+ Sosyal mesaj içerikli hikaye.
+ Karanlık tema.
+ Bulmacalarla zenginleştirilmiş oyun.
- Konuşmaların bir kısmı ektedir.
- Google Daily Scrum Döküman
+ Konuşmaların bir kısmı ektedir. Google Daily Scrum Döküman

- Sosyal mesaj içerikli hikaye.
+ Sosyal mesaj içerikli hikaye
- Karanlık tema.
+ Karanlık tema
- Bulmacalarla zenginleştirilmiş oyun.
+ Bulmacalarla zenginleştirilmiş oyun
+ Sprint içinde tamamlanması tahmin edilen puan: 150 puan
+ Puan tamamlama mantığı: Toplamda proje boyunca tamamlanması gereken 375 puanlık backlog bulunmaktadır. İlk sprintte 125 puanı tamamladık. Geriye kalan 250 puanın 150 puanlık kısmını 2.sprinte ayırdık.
* * *
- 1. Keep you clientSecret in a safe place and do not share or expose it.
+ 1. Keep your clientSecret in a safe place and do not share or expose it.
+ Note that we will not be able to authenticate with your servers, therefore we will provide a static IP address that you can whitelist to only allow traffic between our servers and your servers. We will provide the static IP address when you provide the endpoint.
* * *
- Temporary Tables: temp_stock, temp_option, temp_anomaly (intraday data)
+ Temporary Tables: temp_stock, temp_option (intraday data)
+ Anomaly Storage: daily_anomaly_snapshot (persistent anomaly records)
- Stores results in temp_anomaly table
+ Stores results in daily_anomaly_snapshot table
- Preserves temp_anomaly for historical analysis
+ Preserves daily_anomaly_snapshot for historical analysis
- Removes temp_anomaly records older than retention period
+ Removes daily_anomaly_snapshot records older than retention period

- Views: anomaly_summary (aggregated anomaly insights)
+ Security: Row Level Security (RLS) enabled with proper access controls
* * *
What the task asks: Beginning at the line above with "(persistent anomaly records)" and finishing at the line with "proper access controls", return each line exactly and return nothing else.

Response below:
+ Anomaly Storage: daily_anomaly_snapshot (persistent anomaly records)
- Stores results in temp_anomaly table
+ Stores results in daily_anomaly_snapshot table
- Preserves temp_anomaly for historical analysis
+ Preserves daily_anomaly_snapshot for historical analysis
- Removes temp_anomaly records older than retention period
+ Removes daily_anomaly_snapshot records older than retention period

- Views: anomaly_summary (aggregated anomaly insights)
+ Security: Row Level Security (RLS) enabled with proper access controls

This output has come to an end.